Very interesting seeing people in the comments debate what is a very basic thing taught in any stats/econometrics class.

The idea behind binary regression ( Y is 0 or 1) is that you use a latent variable Y* = beta X + epsilon.

X is the matrix of indenpent variables, beta is the vector of coefficients and epsilon is an error term that sums the rest of what X can't explain.

Y thus becomes 1 if Y* >0 and 0 otherwise.

Seeing how Y is binary, we can model it using a Bernoulli distribution with a success probability P(Y=1) = P(Y* >0) = 1 - P(Y* <=0) = 1 - P(epsilon <= -beta X) = 1 - CDF_epsilon(-beta X)

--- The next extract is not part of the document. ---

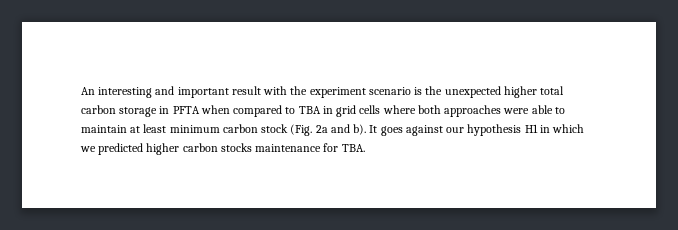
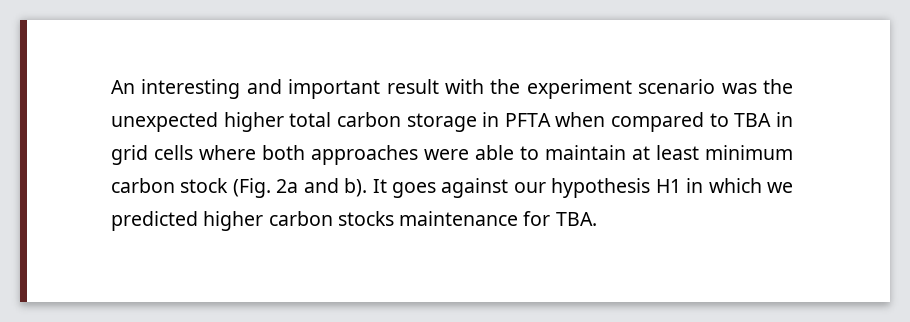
- An interesting and important result with the experiment scenario is the unexpected higher total carbon storage in PFTA when compared to TBA in grid cells where both approaches were able to maintain at least minimum carbon stock (Fig. 2a and b).
+ An interesting and important result with the experiment scenario was the unexpected higher total carbon storage in PFTA when compared to TBA in grid cells where both approaches were able to maintain at least minimum carbon stock (Fig. 2a and b).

Technically you can use any function that maps R to [0, 1] as a CDF. If its density is symmetrical then you can directly write the above probability as CDF(beta X). The two usual choices are either the normal CDF which gives the Probit model or the Logistic function (Sigmoid) which gives the Logit model. With the CDF known you can calculate the likelihood and use it to estimate the coefficients.

People prefer the Logit model because the coefficients of the model are interpretable in terms of log-odds and all and the fucntion has some nice numerical properties.

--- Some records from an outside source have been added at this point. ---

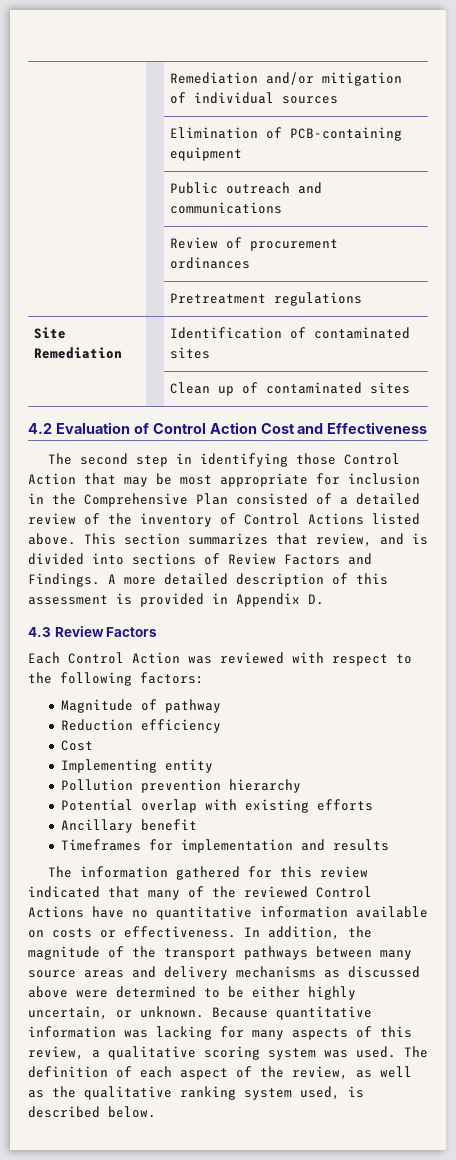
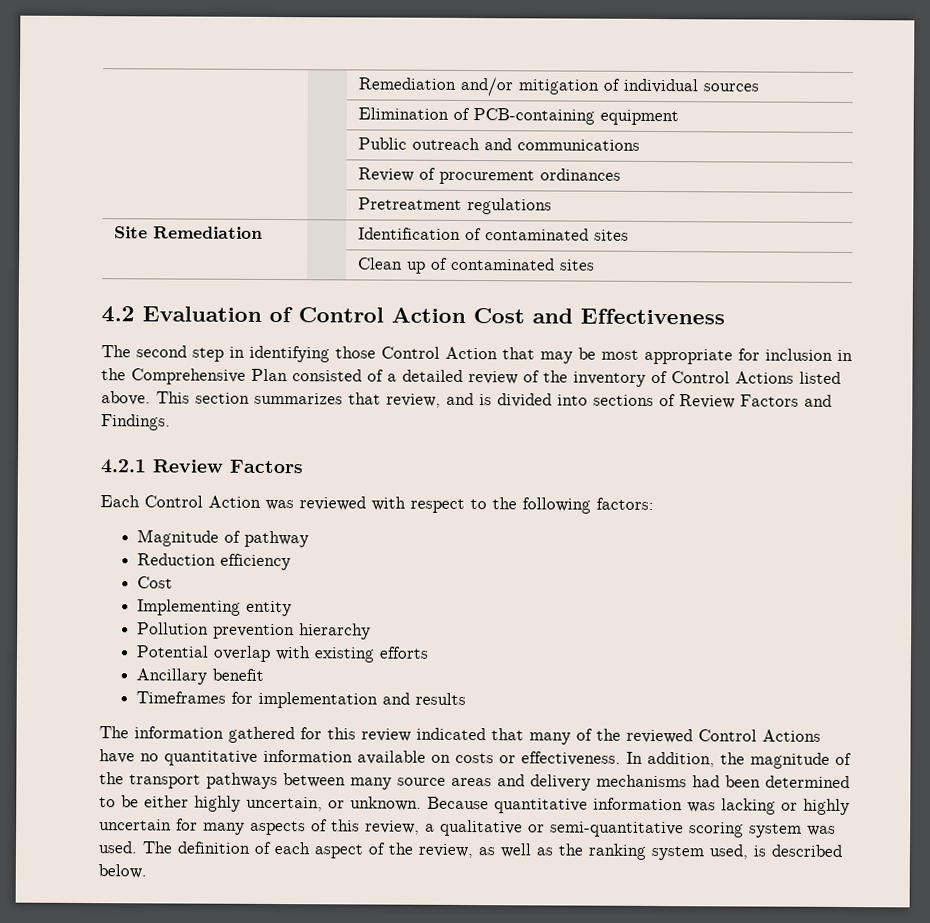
- This section summarizes that review, and is divided into sections of Review Factors and Findings. A more detailed description of this assessment is provided in Appendix D.
- 4.3 Review Factors
+ This section summarizes that review, and is divided into sections of Review Factors and Findings.
+ 4.2.1 Review Factors
- In addition, the magnitude of the transport pathways between many source areas and delivery mechanisms as discussed above were determined to be either highly uncertain, or unknown.
+ In addition, the magnitude of the transport pathways between many source areas and delivery mechanisms had been determined to be either highly uncertain, or unknown.
- Because quantitative information was lacking for many aspects of this review, a qualitative scoring system was used.
+ Because quantitative information was lacking or highly uncertain for many aspects of this review, a qualitative or semi-quantitative scoring system was used.
- The definition of each aspect of the review, as well as the qualitative ranking system used, is described below.
+ The definition of each aspect of the review, as well as the ranking system used, is described below.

That's all there is to it really.


fyi, generally when explaining things to non-practitioners, it's a detractor to add qualifiers like

- this is a very basic thing

- that's all there is to it

because although it is a basic thing to you, it's not a basic thing to someone who hasn't spent the same time studying all the concepts beforehand.

This is generally why you have to take a class to grok stats rather than just read some reference material and definitions.

It's similar to programming environments when the senior dev says some thing that requires a lot of context is just really simple.

Monads are Simply Just monoids in the category of endofunctors, after all, they are really Simple, that's all there is to it! (what the subject hears: This is so simple to me, why aren't you smart enough to get this simple concept? You should know this already—I shouldn't even have to make this comment! Why haven't you been properly educated, like I have? )


The author of the parent explains their view well I think (not directed at statistics students). But I would like to make the more general complaint that this attitude seems pervasive in maths. People often fail to include enough detail in their derivations of proofs or their explanations of things and the students are left confused and unsure because they don't see how they got from step 3 to step 4.


I wholeheartedly agree with you, in my case I was typing my comment on my phone while waiting on the train. I wanted to get into as many details as possible but not having access to easily typed math notation made my task harder.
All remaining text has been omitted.